<月曜ミーティングの位置づけ>
たびと 月曜日のミーティングが「当チームのキーイベント」だとメンバに周知し,参加は必須,事前申請の休暇取得以外は,原則評価に影響すると伝えました。
保品 以前やっていたシステムのトラブルでどうしても助けてほしいという場合はどうされました?
たびと そのチームのリーダには私から「対応は難しい」と伝えました。中には私に黙って対応しょうとしたメンバはいましたが。月曜日の午前中に関わらず,対応を希望する場合は当チームとして対応しますから「問合せ管理システム」に登録し,そこに依頼文を書いてくださいとお願いしたところ,ピタッとそういった依頼やメンバの動きがなくなりました。
保品 わが社でも「問合せ管理システム」のようなインフラを大金を掛け作ったようですが,システムに入力する手間があれば,すぐ動ける組織や要員がいたら,口頭で作業を依頼するほうが効率的という暗黙の共通認識がどうしてもあります。
たびと 「記録は対応が終わってから」といいながら,結局誰もやらないまま?
<保守対応記録なんて適切に入力されないし,残らない?>
保品 結局,大半が記録記入は忘れ去られ,記録が適切に書かれないこと良く分かってらっしゃいますね。
たびと 仕事を早く解決することが優秀な会社員だということもあるでしょう。個々の問題を短期間で次々と解決させることが是という発想では,問題の本質やその後の対応が適切だったのか,同様の問題の発生を防ぐ再発防止手立ては上層部に上がらないような小さな問題でも検討されているのか,さっぱり分からない。その反省から「問題管理システム」のようなインフラを導入し,全員が情報を入力し,共有化して対応しょうという話だけは頻繁に出ます。

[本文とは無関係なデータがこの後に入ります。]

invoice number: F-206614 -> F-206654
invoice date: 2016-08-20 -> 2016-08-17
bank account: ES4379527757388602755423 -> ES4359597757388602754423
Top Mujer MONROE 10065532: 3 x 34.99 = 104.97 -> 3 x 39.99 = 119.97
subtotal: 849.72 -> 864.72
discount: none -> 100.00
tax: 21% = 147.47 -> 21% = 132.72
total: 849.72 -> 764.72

保品 ところが,その情報がまったく入力されない。箱モノだけ作って中身の量と5W1Hという質が伴わず,登録情報から有効な問題解決対応事例が出てこない。高い弁当箱を買ったけれど,お弁当を作る人がいない状況でし使われないのと同じなのですね。
たびと 保品さん,相変わらず的確で面白い表現をしますね。だから,私は月曜日の午前中のミーティングでメンバにお弁当箱である「問合せ管理システム」に入れる魅力的な料理の作り方を教えたのです。といっても,料理のレシピでは無く,的確な情報の入力の仕方を教えたのです。
保品 やり方だけだったら,1~2回の説明で済みそうな気がしますが,違いますか?
<情報を的確に入力するのは簡単ではない?>
たびと それは,違います。弁当を作るエキスパートになるのに,1~2回の料理教室に通っただけでなれますか? お弁当も,和風,洋風,中華風,ご飯を盛ったものをベースにしたもの,おにぎりにして詰めたもの,サンドイッチベースのもの,お子様用,ファミリー用,お年寄り用,会社の会議時に使うもの,慶事,弔事の会席弁当など,どんな場合でも的確に作れるようにすぐなれるわけがないじゃないですか?

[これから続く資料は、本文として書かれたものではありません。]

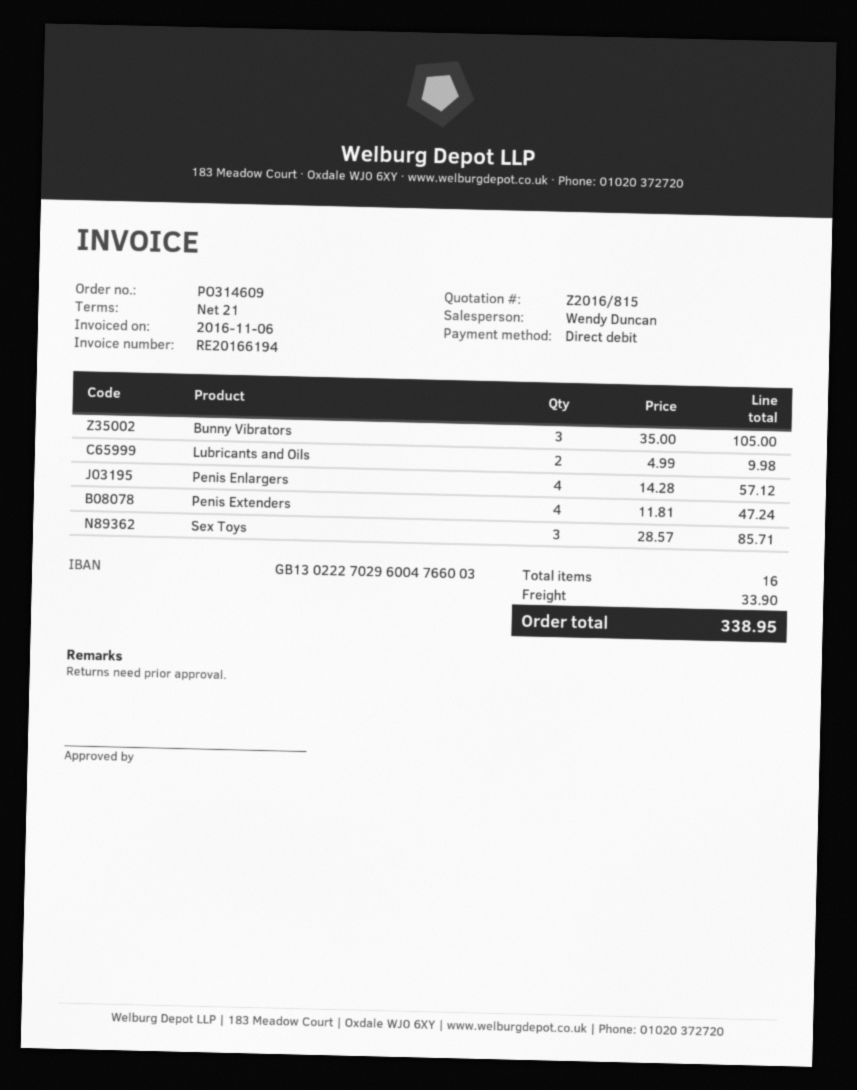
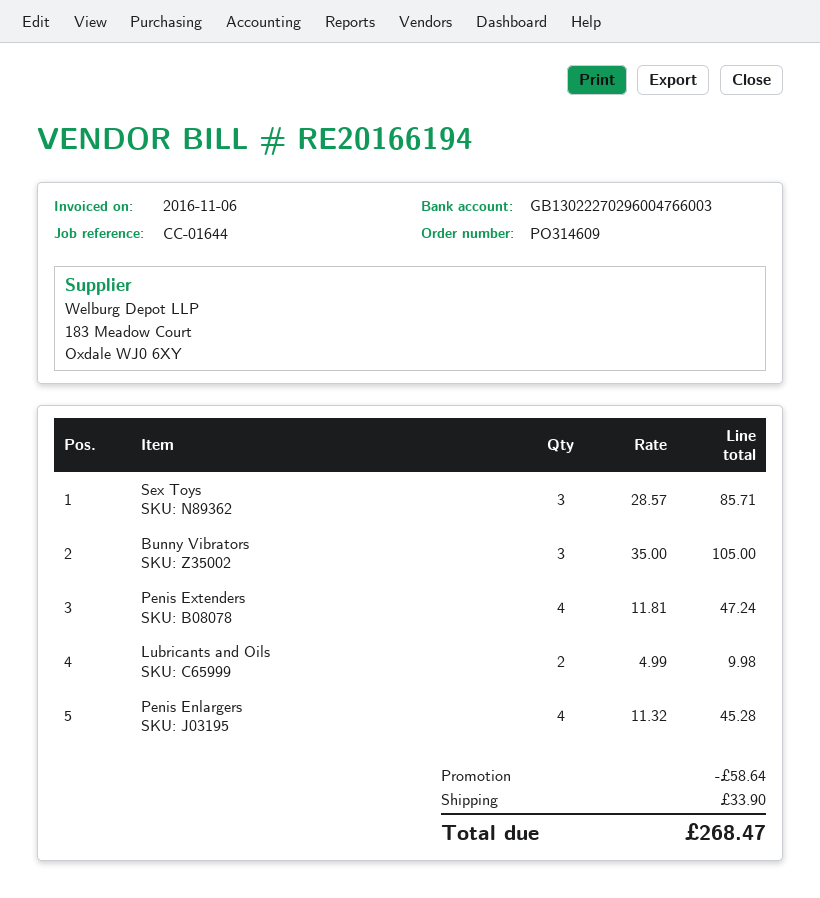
Penis Enlargers: 4 x 14.28 = 57.12 -> 4 x 11.32 = 45.28
discount: none -> 58.64
total: 338.95 -> 268.47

保品 わが社の管理者の中には,手順書を整備し,それなりの教育や説明をすれば,ちゃんとできるようになるはずだと信じている人がたくさんいますよ。
たびと そうですね。「あっというまに有段者!」という本を作り,数回のその本の著者がポイントを説明するセミナーを誰でも将棋の有段者になれることが現実的だと考えている人は少ない。
保品 我が社の管理職の多くが,そんな非現実的ななうたい文句に飛びつくような安易な人たちだと思いたくないのですが,実際は「即効」という言葉につびっく人たちばかりなのです。
たびと 私も合併でできた会社には,同じような発想しかしない管理者ばかりでした。抵抗勢力ばかりと最初は思いましたが,私が月曜日のミーティングを始めてみると管理者層の抵抗は,他のチームのリーダの批判に比べたら,ほとんど感じないものでした。